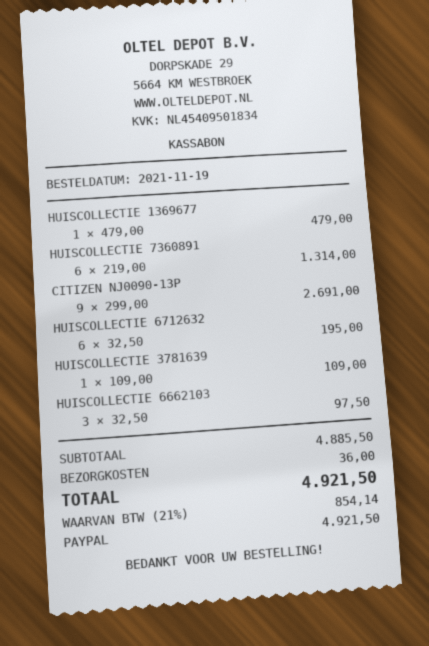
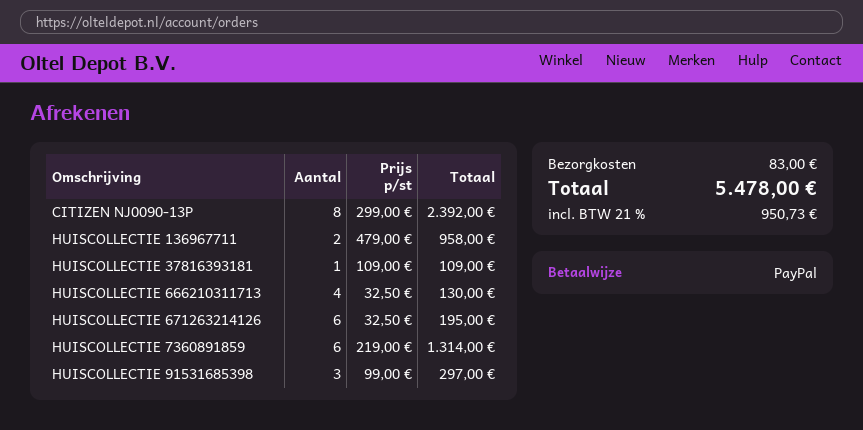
HUISCOLLECTIE 1369677: 1 x 479.00 = 479.00 -> 2 x 479.00 = 958.00
CITIZEN NJ0090-13P: 9 x 299.00 = 2691.00 -> 8 x 299.00 = 2392.00
HUISCOLLECTIE 6662103: 3 x 32.50 = 97.50 -> 4 x 32.50 = 130.00
HUISCOLLECTIE 91531685398: none -> 3 x 99.00 = 297.00
shipping: 36.00 -> 83.00
tax: 21% = 854.14 -> 21% = 950.73
total: 4921.50 -> 5478.00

> ACTIVITY
With the pictures removed, return the full listing exactly as given.

> RESPONSE AREA
HUISCOLLECTIE 1369677: 1 x 479.00 = 479.00 -> 2 x 479.00 = 958.00
CITIZEN NJ0090-13P: 9 x 299.00 = 2691.00 -> 8 x 299.00 = 2392.00
HUISCOLLECTIE 6662103: 3 x 32.50 = 97.50 -> 4 x 32.50 = 130.00
HUISCOLLECTIE 91531685398: none -> 3 x 99.00 = 297.00
shipping: 36.00 -> 83.00
tax: 21% = 854.14 -> 21% = 950.73
total: 4921.50 -> 5478.00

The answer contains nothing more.